Wade Carter, Bushnell, FL, Petitioner, pro se.

Robert A. Butterworth, Attorney General, and Roberta J. Tylke, and Kellie A. Nielan, Assistant Attorneys General, Daytona Beach, FL, for Respondent.

PARIENTE, J.

We have for review Carter v. State, 704 So.2d 1068 (Fla. 5th DCA 1997), which expressly and directly conflicts with the decision of the First District Court of Appeal in Sneed v. State, 754 So.2d 53 (Fla. 1st DCA 2000), the decisions of the Second District Court of Appeal in Young v. State, 716 So.2d 280 (Fla. 2d DCA 1998),1 and Nathan v. State, 689 So.2d 1150 (Fla. 2d DCA 1997), and the decision of the Fourth District Court of Appeal in Austin v. State, 756 So.2d 1080 (Fla. 4th DCA 2000). We have jurisdiction. See art. V, § 3(b)(3), Fla. Const.2 The conflict issue is whether a habitual offender sentence imposed on a life felony may be corrected as illegal through a motion filed pursuant to Florida Rule of Criminal Procedure 3.800(a), where the habitual offender statute in existence at the time of the defendant's crime did not provide for habitualization of life felonies.

BACKGROUND

The facts are undisputed.

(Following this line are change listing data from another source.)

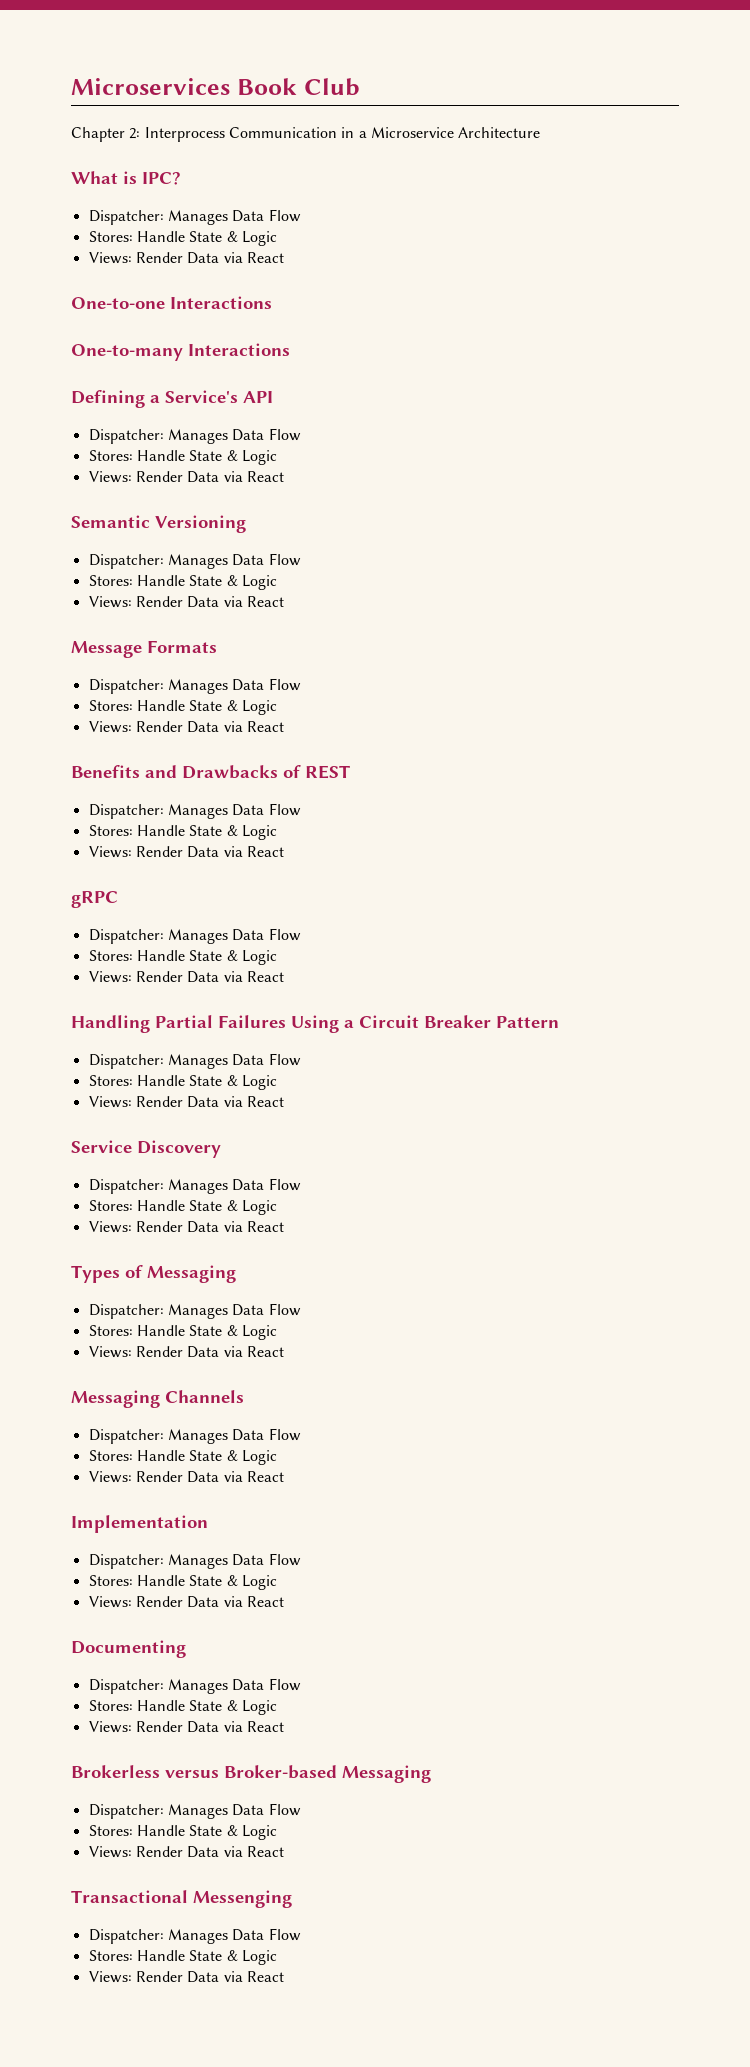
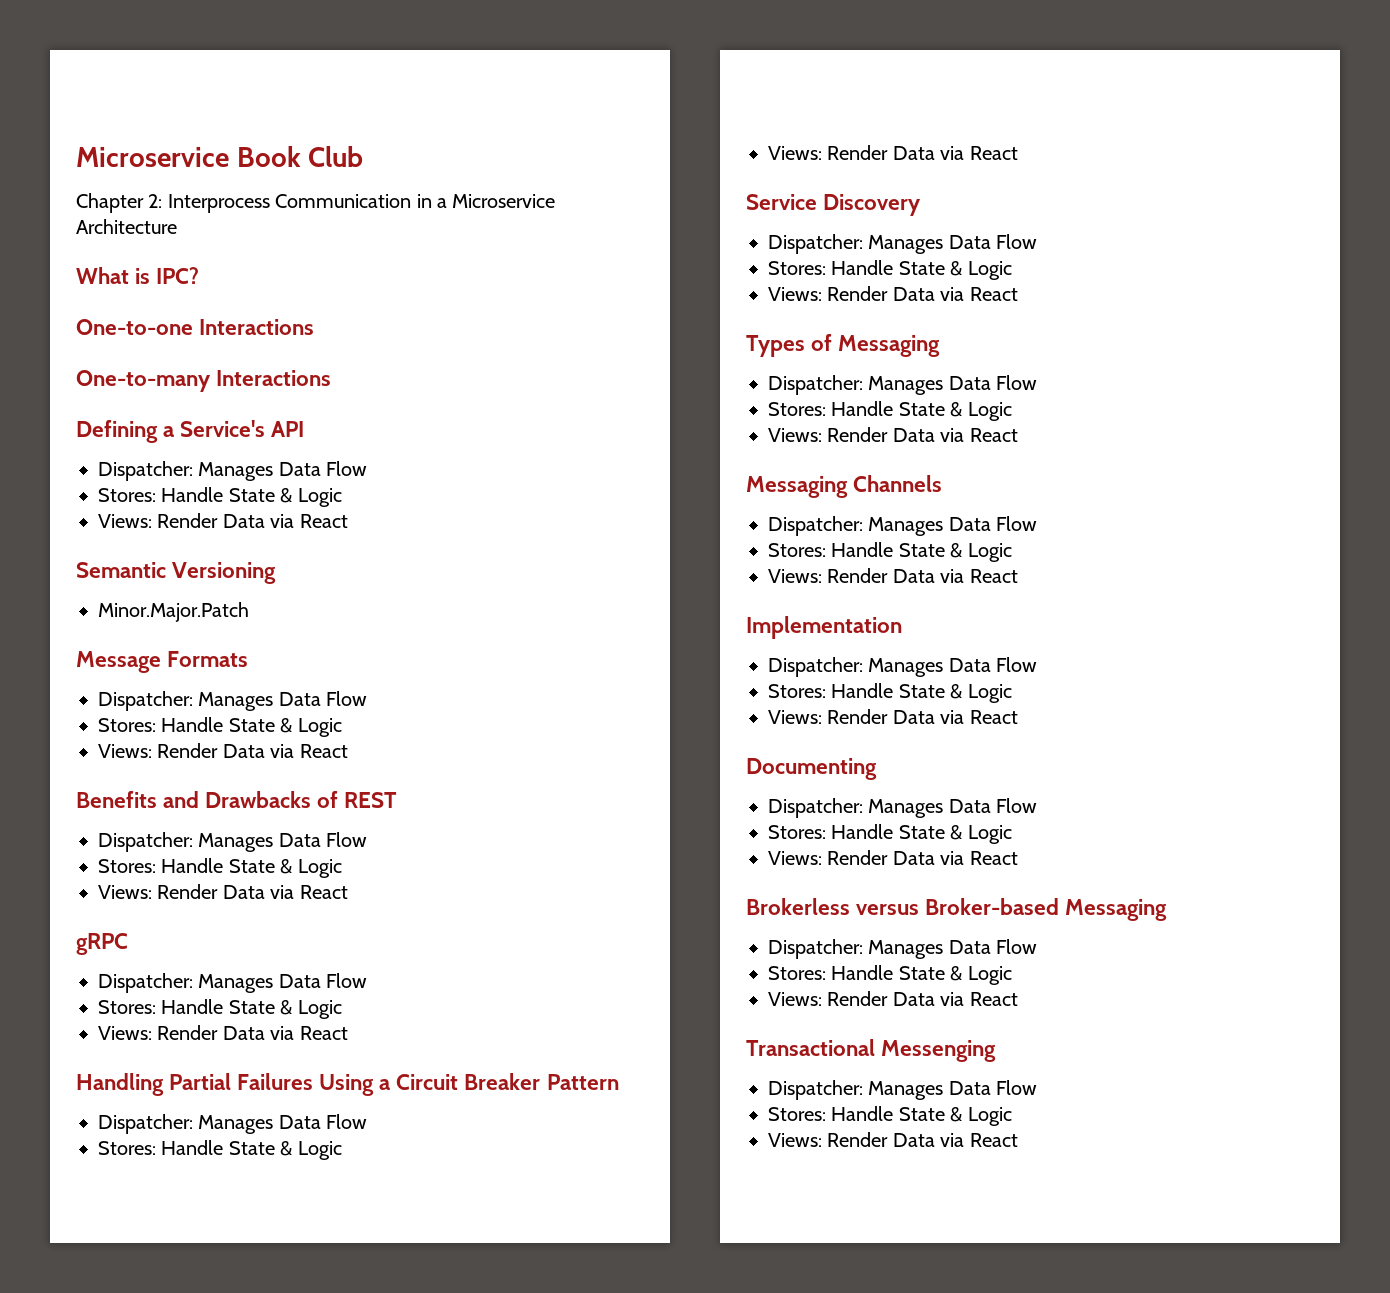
- Microservices Book Club
+ Microservice Book Club
  What is IPC?
- Dispatcher: Manages Data Flow
- Stores: Handle State & Logic
- Views: Render Data via React
  Semantic Versioning
- Dispatcher: Manages Data Flow
- Stores: Handle State & Logic
- Views: Render Data via React
+ Minor.Major.Patch

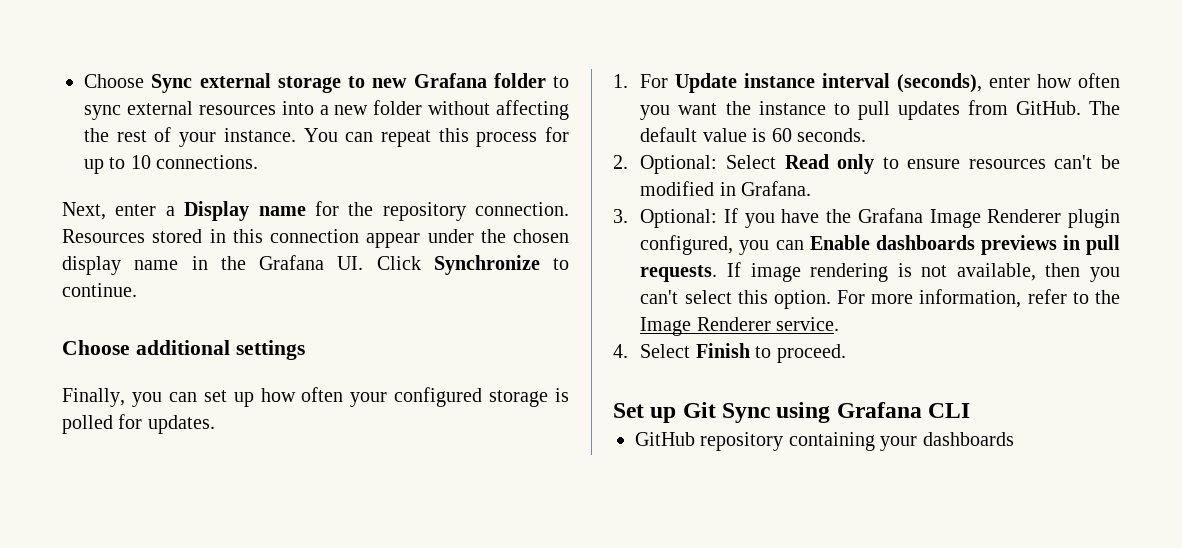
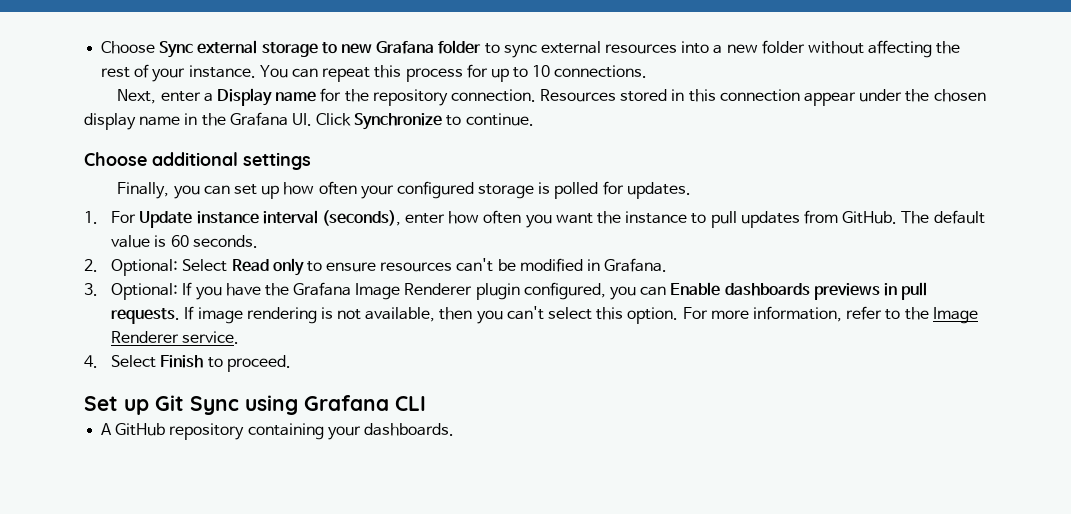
- GitHub repository containing your dashboards
+ A GitHub repository containing your dashboards.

Carter received a forty-year sentence as a habitual offender for second-degree murder with a weapon, which constitutes a life felony. See Carter, 704 So.2d at 1069-70

. Under the version of the habitual offender statute in existence at the time that Carter committed his offense, the statute did not provide an enhanced habitual offender penalty for a defendant who committed a life felony. See Lamont v. State, 610 So.2d 435, 438 (Fla.1992) ("Both the plain language and the history of the relevant statutes lead us to hold that one convicted of a life felony is not subject to enhanced punishment as a habitual offender under section 775.084."); Carter, 704 So.2d at 1070.3 Carter filed a postconviction motion pursuant to rule 3.800(a), contending that because life felonies were not subject to habitualization under the statute, his habitual offender sentence was illegal. See Carter, 704 So.2d at 1069. The trial court denied relief and the Fifth District affirmed. See id. at 1068-69. Relying on our opinions in King v. State, 681 So.2d 1136 (Fla.1996),

Davis v. State, 661 So.2d 1193 (Fla.1995), and State v. Callaway, 658 So.2d 983 (Fla. 1995),

receded from on other grounds, Dixon v. State, 730 So.2d 265 (Fla.1999), the Fifth District concluded that Carter's "improper habitualization" was not "illegal" and therefore was not "remediable under Rule 3.800(a) as long as the sentence is within the statutory maximum for the offense." 704 So.2d 1070.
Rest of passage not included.